ACTIVITY:
If the records include pictures, omit them and set down everything else verbatim.

PROVIDED INFORMATION section start

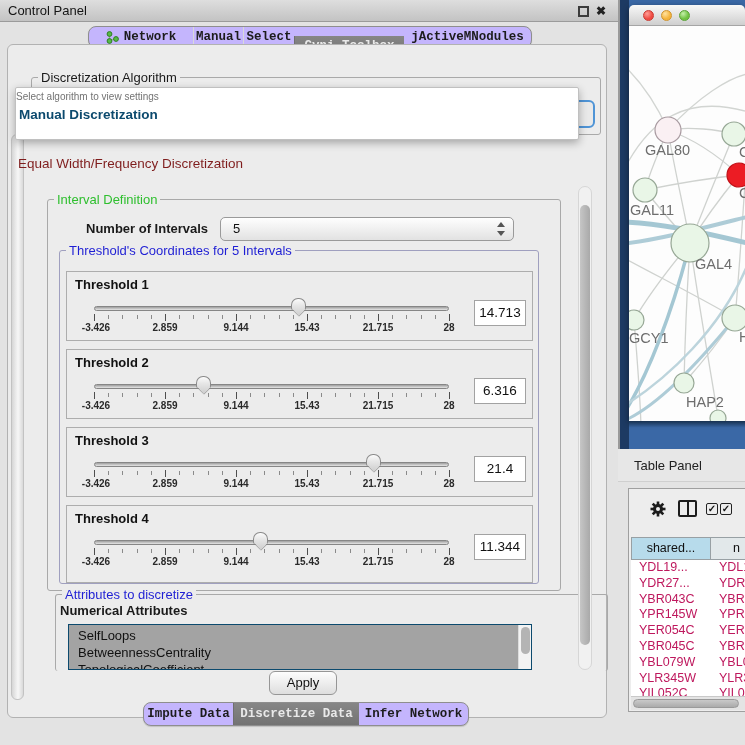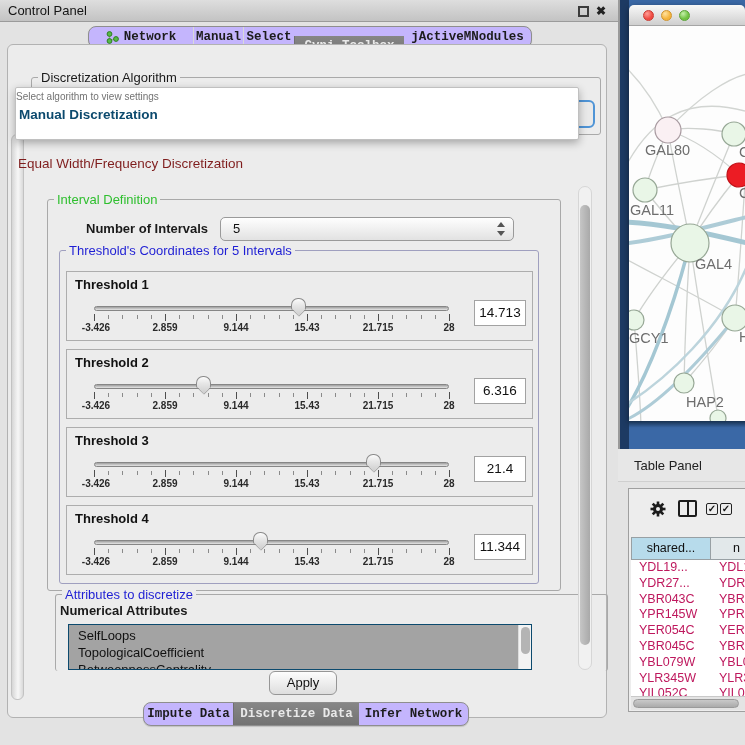"Threshold 4" div.tpanel { height: 70px -> 78px }
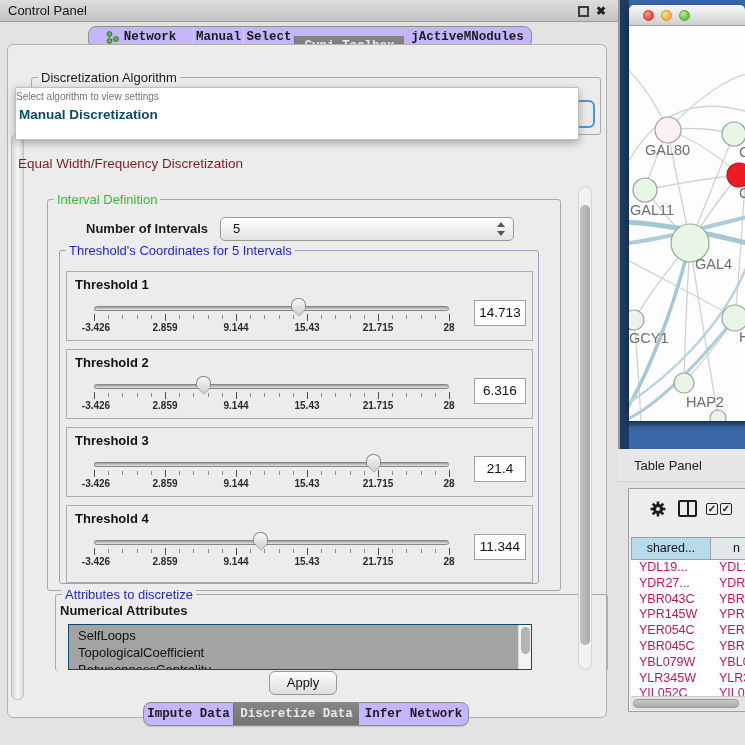"TopologicalCoefficient" div.li { order: before "BetweennessCentrality" -> after "BetweennessCentrality" }
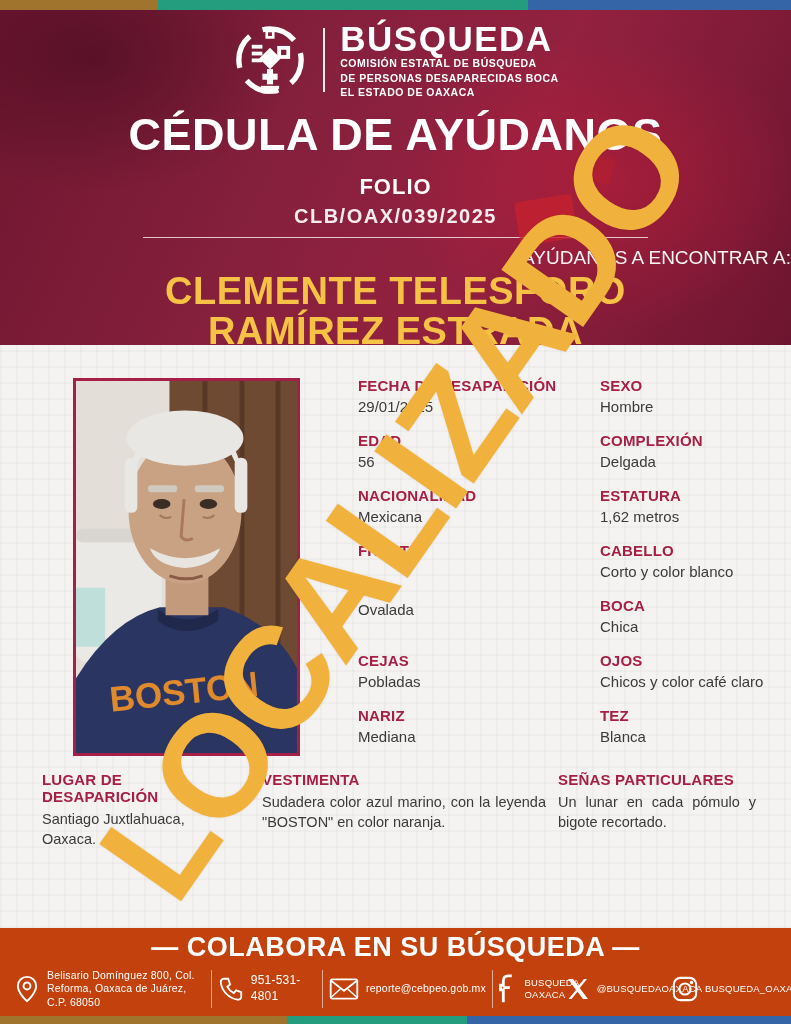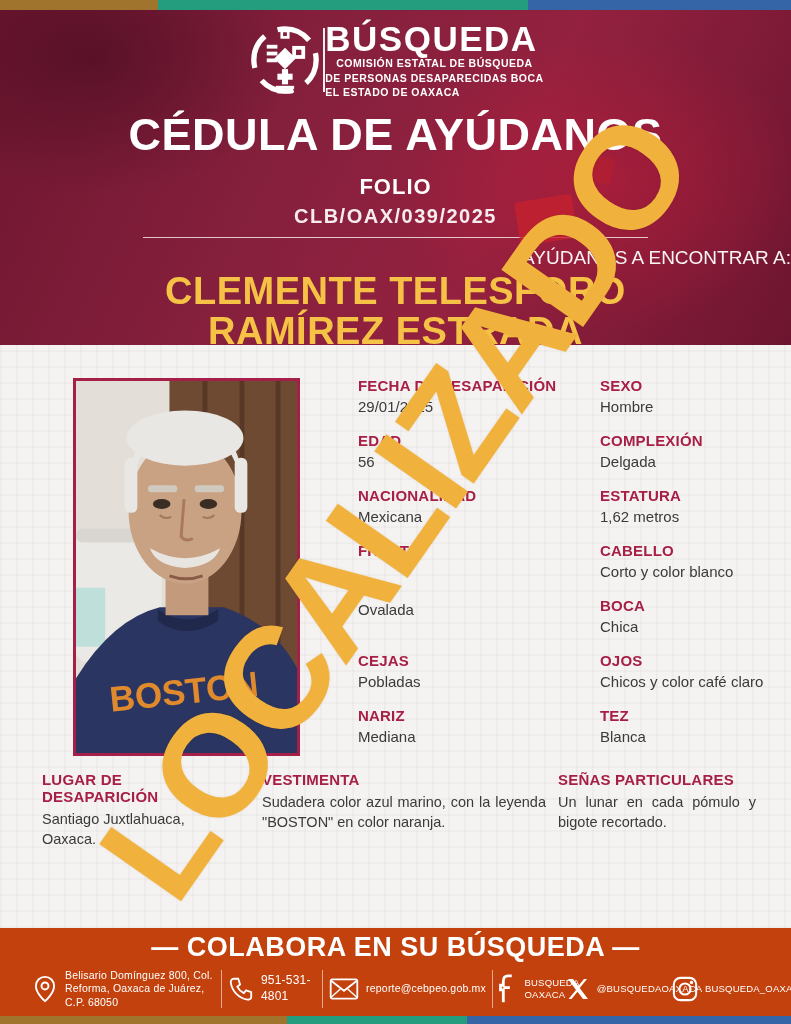"BÚSQUEDA" .brand-row { gap: none -> 15px }
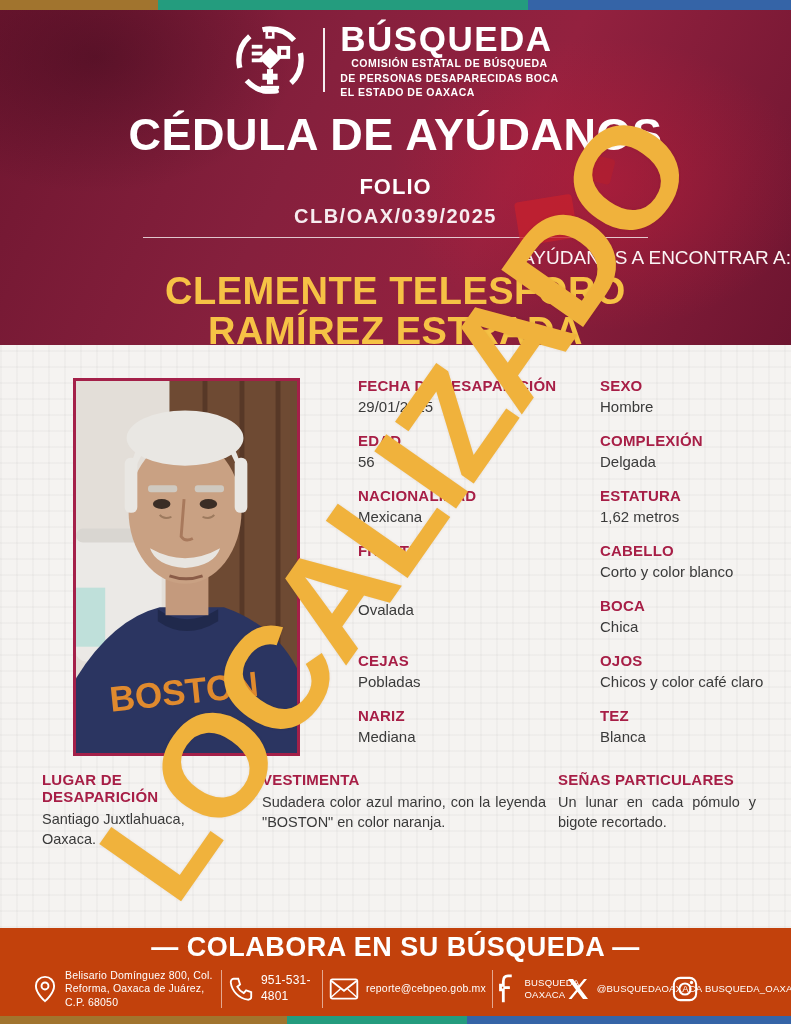"COMISIÓN ESTATAL DE BÚSQUEDA" .org-sub.first { text-align: center -> none }
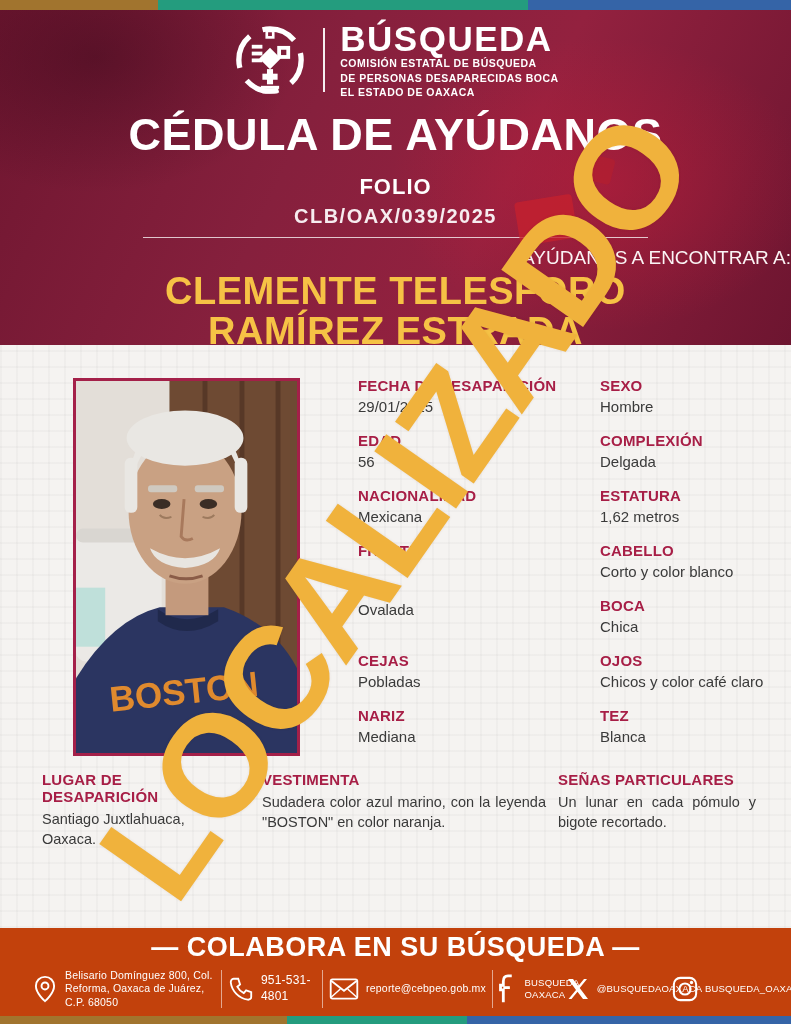"Belisario Domínguez 800, Col. Reforma," .contact.address { padding-left: 32px -> 14px }
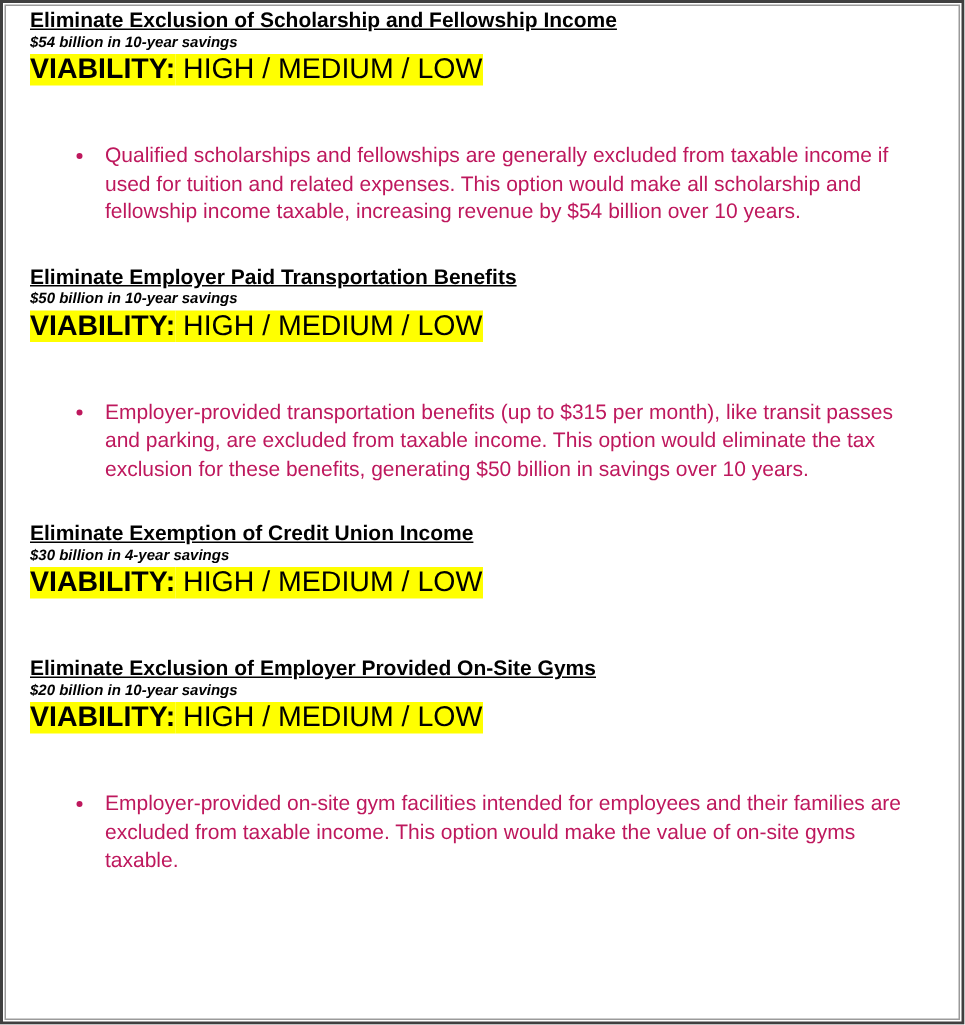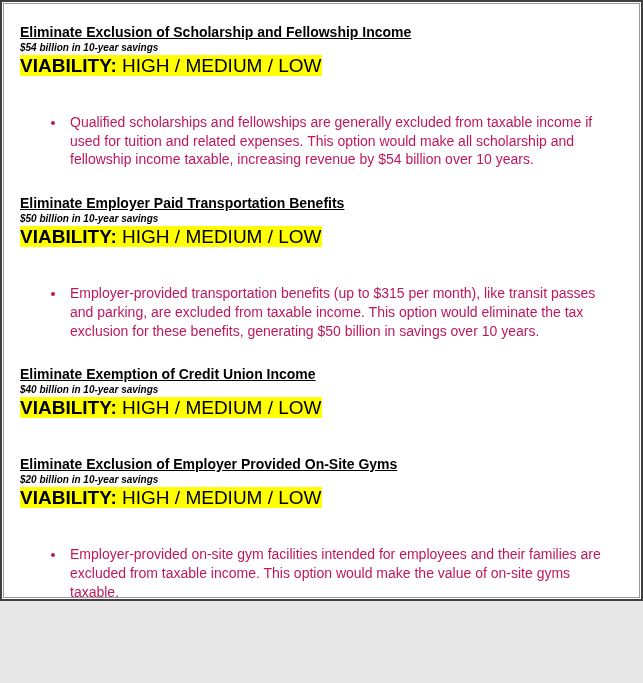"Eliminate Exclusion of Scholarship and" .page { height: 601px -> 683px; padding: 21px 22px 10px 18px -> 2px 22px 10px 18px }
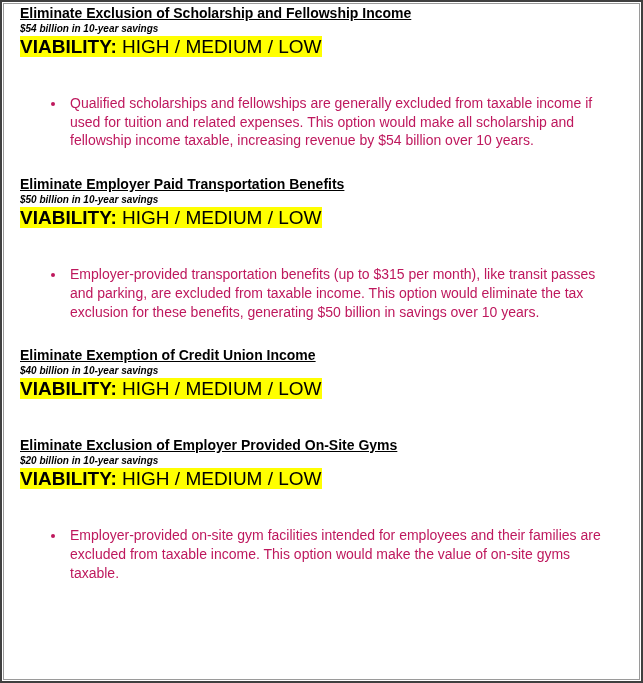"$40 billion in 10-year savings" div.savings-line { text: $40 billion in 10-year -> $30 billion in 4-year }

PROVIDED INFORMATION section end

COMPLETED TASK:
"Threshold 4" div.tpanel { height: 70px -> 78px }
"TopologicalCoefficient" div.li { order: before "BetweennessCentrality" -> after "BetweennessCentrality" }
"BÚSQUEDA" .brand-row { gap: none -> 15px }
"COMISIÓN ESTATAL DE BÚSQUEDA" .org-sub.first { text-align: center -> none }
"Belisario Domínguez 800, Col. Reforma," .contact.address { padding-left: 32px -> 14px }
"Eliminate Exclusion of Scholarship and" .page { height: 601px -> 683px; padding: 21px 22px 10px 18px -> 2px 22px 10px 18px }
"$40 billion in 10-year savings" div.savings-line { text: $40 billion in 10-year -> $30 billion in 4-year }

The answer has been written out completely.